Spam Classification Using MOEA/D


In mathematics, it’s very easy to find the maximum point or minimum point of a function or a set of functions, but it’s difficult to find a set of function simultaneously in the real world due to the different kinds of mathematical relationships between objective functions. So the multi objective optimization algorithm has the ability to deal with a many objectives instead of one objective, because of the difficulties in the classical methods of multi objectives optimization, the evolutionary algorithm (EA) is effective to eliminate these difficulties, in order to apply the evolutionary algorithms to improve the multi-objective optimization algorithm, the multi - objective evolutionary algorithm based on decomposition is one of the algorithms that solve multi objective optimization problems.
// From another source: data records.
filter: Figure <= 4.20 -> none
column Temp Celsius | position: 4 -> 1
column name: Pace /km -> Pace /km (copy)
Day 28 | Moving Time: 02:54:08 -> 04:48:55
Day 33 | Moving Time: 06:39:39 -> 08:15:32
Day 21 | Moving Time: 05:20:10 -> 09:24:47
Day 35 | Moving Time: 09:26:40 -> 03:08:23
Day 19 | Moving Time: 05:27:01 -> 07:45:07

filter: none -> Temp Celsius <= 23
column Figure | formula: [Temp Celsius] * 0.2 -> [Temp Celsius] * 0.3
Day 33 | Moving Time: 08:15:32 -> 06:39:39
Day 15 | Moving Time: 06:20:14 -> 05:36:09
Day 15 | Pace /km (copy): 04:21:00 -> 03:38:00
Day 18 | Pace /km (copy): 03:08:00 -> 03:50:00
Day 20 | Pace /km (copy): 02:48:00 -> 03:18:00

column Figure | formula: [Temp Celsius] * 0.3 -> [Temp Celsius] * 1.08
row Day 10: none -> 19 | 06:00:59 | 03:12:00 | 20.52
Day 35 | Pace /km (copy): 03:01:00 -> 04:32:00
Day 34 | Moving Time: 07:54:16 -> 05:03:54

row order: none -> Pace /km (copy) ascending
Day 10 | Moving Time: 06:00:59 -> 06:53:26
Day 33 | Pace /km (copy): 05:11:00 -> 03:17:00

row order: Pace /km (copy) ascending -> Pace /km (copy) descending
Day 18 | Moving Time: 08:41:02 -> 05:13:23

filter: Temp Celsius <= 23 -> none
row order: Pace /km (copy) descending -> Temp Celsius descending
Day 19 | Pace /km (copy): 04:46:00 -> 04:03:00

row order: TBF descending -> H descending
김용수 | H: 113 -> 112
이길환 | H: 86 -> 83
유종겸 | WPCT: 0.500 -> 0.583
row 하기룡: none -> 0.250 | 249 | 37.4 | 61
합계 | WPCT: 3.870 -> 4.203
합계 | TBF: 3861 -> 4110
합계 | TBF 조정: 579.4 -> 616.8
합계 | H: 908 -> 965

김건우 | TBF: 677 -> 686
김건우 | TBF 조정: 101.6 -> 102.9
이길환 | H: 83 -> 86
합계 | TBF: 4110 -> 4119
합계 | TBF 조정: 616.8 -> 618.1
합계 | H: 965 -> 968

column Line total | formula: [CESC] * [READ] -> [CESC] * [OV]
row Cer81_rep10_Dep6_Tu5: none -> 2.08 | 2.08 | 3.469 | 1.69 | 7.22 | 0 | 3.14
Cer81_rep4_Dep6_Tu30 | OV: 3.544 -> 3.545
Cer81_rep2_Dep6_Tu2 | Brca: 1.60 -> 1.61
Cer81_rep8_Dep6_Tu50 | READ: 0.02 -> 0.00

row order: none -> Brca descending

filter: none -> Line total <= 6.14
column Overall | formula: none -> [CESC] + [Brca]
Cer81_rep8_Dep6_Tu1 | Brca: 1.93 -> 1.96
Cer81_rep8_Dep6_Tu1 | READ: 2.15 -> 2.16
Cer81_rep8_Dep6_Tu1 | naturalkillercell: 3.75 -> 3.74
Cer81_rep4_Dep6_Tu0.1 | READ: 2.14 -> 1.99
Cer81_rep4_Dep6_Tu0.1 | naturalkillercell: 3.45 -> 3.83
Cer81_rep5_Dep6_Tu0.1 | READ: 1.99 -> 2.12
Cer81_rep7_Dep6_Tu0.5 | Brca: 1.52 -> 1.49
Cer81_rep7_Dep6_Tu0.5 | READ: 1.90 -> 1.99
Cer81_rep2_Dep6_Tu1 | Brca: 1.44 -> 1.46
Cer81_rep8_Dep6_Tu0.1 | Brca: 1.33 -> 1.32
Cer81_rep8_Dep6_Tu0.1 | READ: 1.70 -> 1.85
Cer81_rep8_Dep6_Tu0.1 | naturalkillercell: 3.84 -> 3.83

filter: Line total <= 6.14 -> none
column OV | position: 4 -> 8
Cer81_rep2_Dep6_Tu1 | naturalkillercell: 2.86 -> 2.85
This paper aims to enhance the e-mail spam filtering by using multi - objective evolutionary algorithm for classifying the e-mail messages to spam or non-spam in high accuracy. The first step in the proposal is applying normalization. The second step is applying feature selection which is implemented to choose the best features. Finally, implement multi - objective evolutionary algorithm based on decomposition. The evaluation of the performance of model by using testing databases from the spam database. The model depended accuracy as a criterion to evaluate model performance. The experimental results showed that the proposed system provides good accuracy in the experiment 1 (91%), very good accuracy in the experiment 2 (92%) and excellent accuracy in the experience 3 (98%).